Is peer review in machine learning dead?

Or am I just grumpy because my paper was rejected?

Sep 11, 2024

A bit of a rant today.

Peer review is supposedly the process that ensures quality in science. The idea is that authors submit their paper to a journal or conference. The journal editor or programme chair then identifies a group of experts in the area, and sends it off to them for comment. They then use these comments to decide whether to publish the paper. Or in the case of a journal, whether to ask the authors to address any issues and resubmit for a further round of reviews.

Or at least that’s the idea.

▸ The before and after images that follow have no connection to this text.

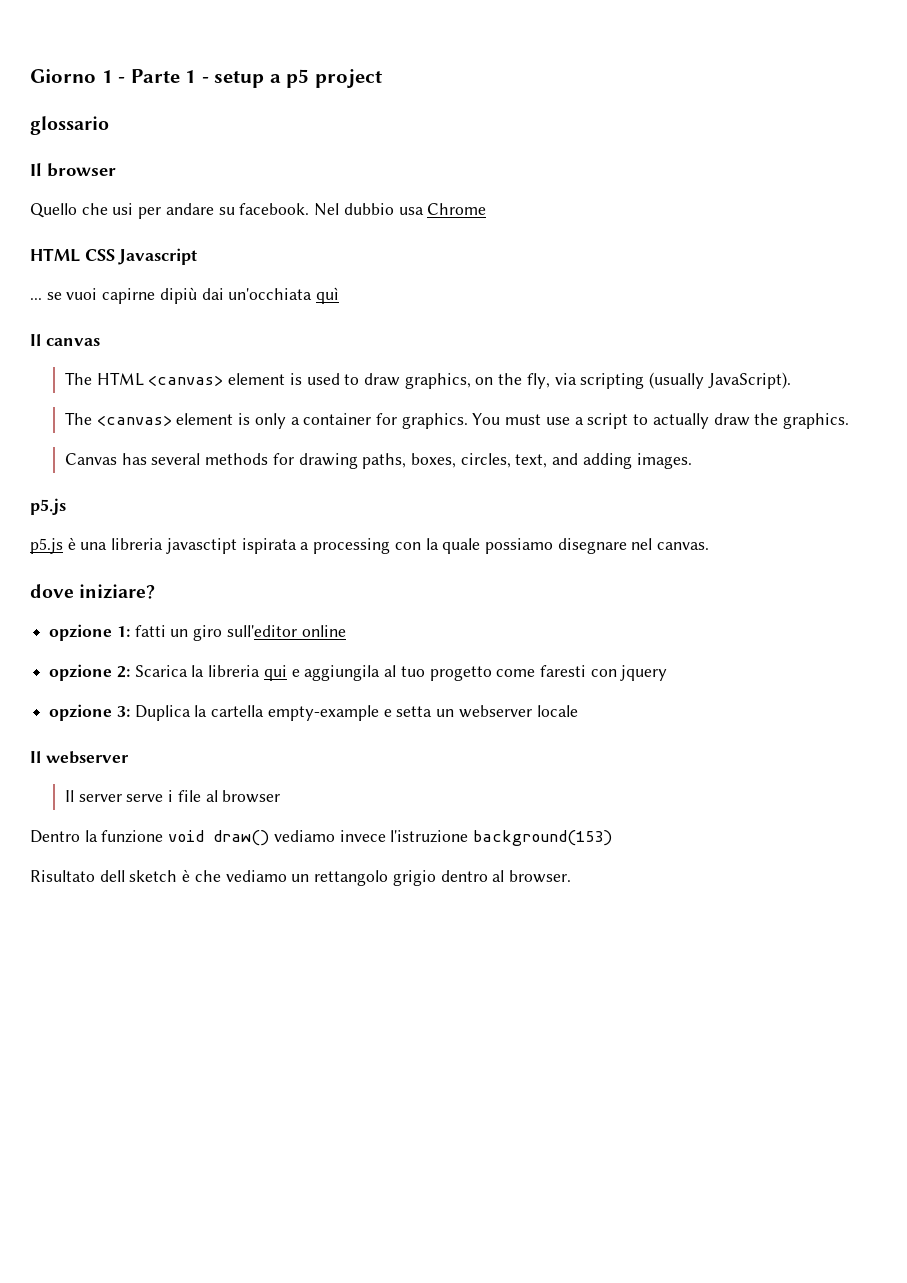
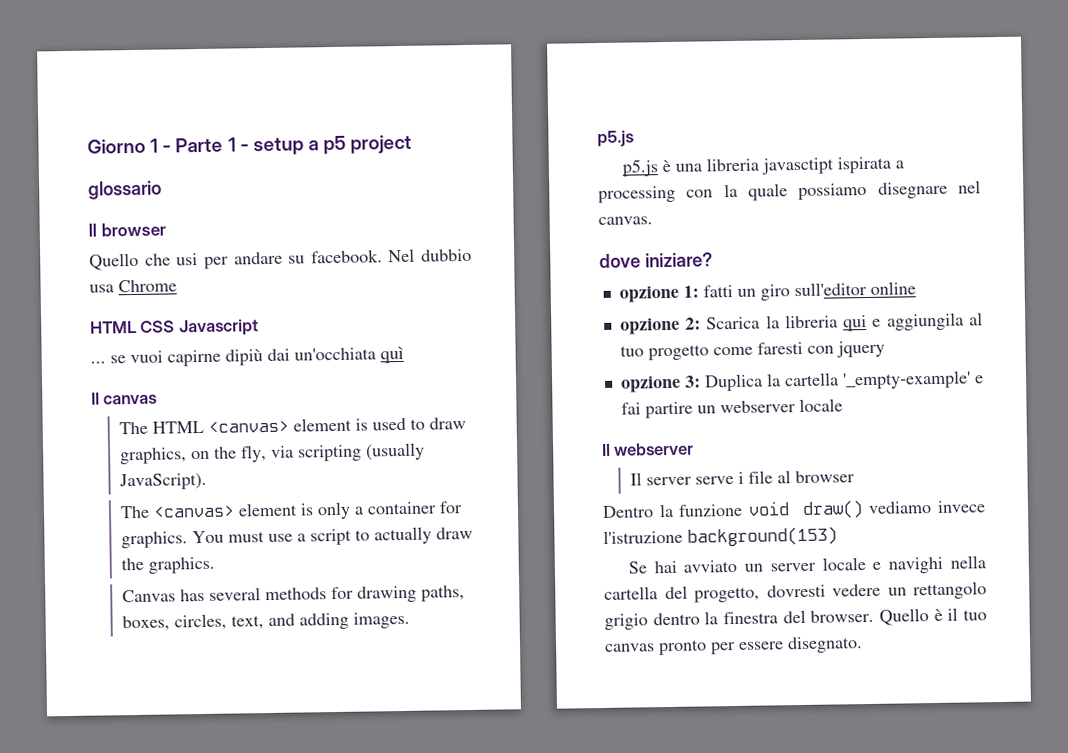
[267,705,433,721] empty-example e setta -> [841,370,984,390] [620,401,693,419] '_empty-example' e fai partire
[30,869,571,886] Risultato dell sketch è che vediamo un rettangolo grigio dentro al browser. -> [627,555,986,574] [604,581,987,603] [604,607,987,630] [605,636,863,656] Se hai avviato un server locale e navighi nella cartella del progetto, dovresti vedere un rettangolo grigio dentro la finestra del browser. Quello è il tuo canvas pronto per essere disegnato.

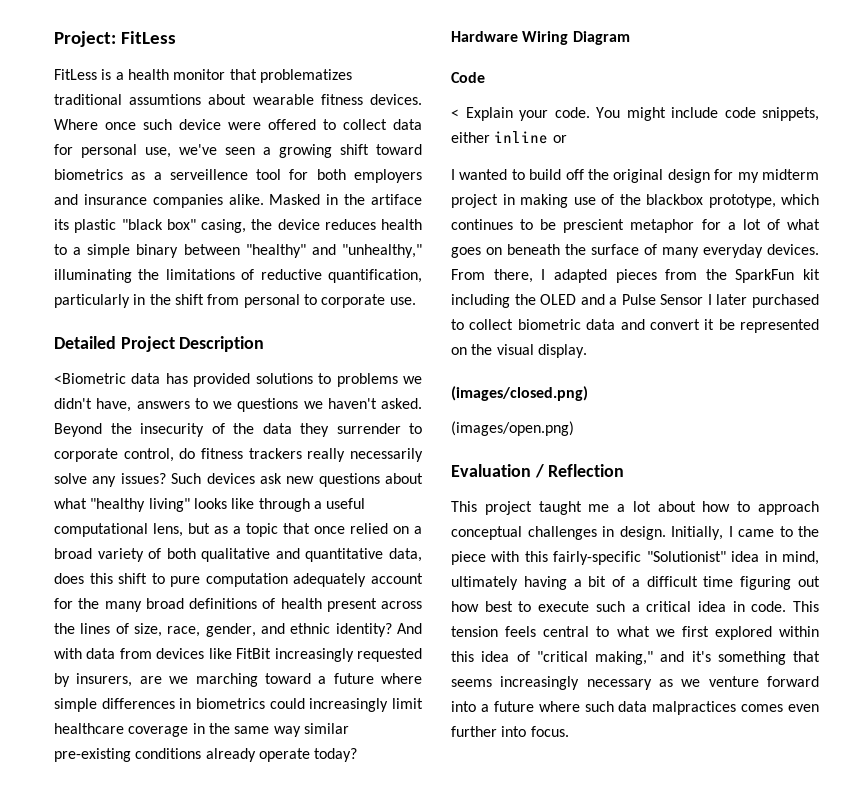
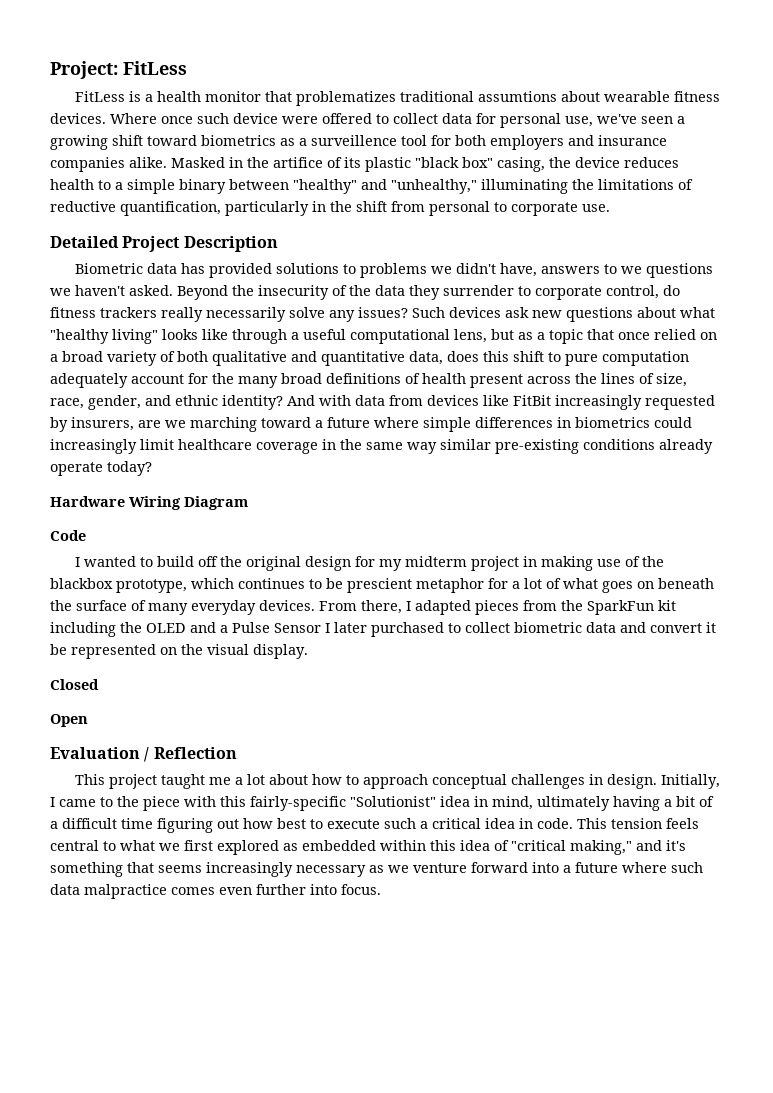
[169,169,248,180] serveillence -> [311,135,397,146] surveillence
[370,194,422,205] artiface -> [273,157,342,168] artifice of
[54,373,126,384] <Biometric -> [74,263,143,274] Biometric
[451,107,819,121] [451,131,567,144] // < Explain your code. You might include code snippets, either inline or -> (86, 535) none
[451,386,588,401] [451,421,574,436] (images/closed.png) // (images/open.png) -> [50,679,99,690] [50,714,88,727] Closed // Open
(772, 633) none -> [283,840,376,851] as embedded
[652,701,737,715] malpractices -> [84,884,167,899] malpractice

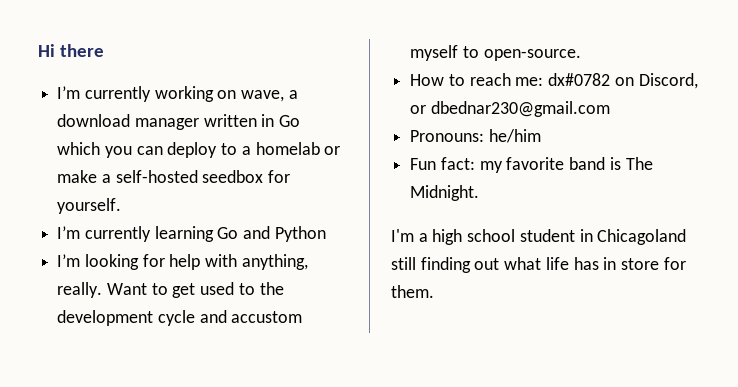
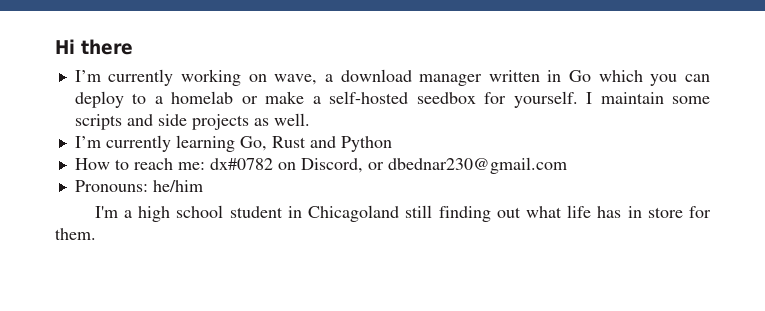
(122, 206) none -> [586,92,710,104] [74,113,310,130] I maintain some scripts and side projects as well.
[217,227,239,239] Go -> [239,136,306,151] Go, Rust
[57,254,308,270] [57,282,284,298] [57,310,303,326] [410,45,581,61] // I’m looking for help with anything, really. Want to get used to the development cycle and accustom myself to open-source. -> (392, 144) none
[410,157,653,173] [410,185,480,201] // Fun fact: my favorite band is The Midnight. -> (203, 186) none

In practice there are some quite serious problems with peer review, and I’d say this is particularly the case within ML.

I’m a journal editor, a reviewer and an author, so I’ve seen the system from all angles. As a journal editor, I’ve noticed it’s increasingly difficult to find competent reviewers who are willing to review papers. Sometimes it feels like an impossible task, and it’s a real relief when someone finally agrees. As a reviewer, I struggle to find time to do reviews, so I understand why people are unwilling to take on this unpaid and often time-consuming role. As an author, I’ve seen the quality of reviews drop dramatically, and the time to get decisions from journals increase to troubling levels.

A big part of the problem1 is that those who have the most experience in a field also have the least time. This means that reviewing tasks are often picked up by those early in their careers, who inevitably have a less holistic view. And this is particularly evident in the area of AI and ML, where the newest generation of researchers are — understandably — knee deep in deep learning, and sometimes unaware of the merits of simpler, more time-tested, approaches. Which means that AI and ML are in danger of disappearing up their own, erm, output layer.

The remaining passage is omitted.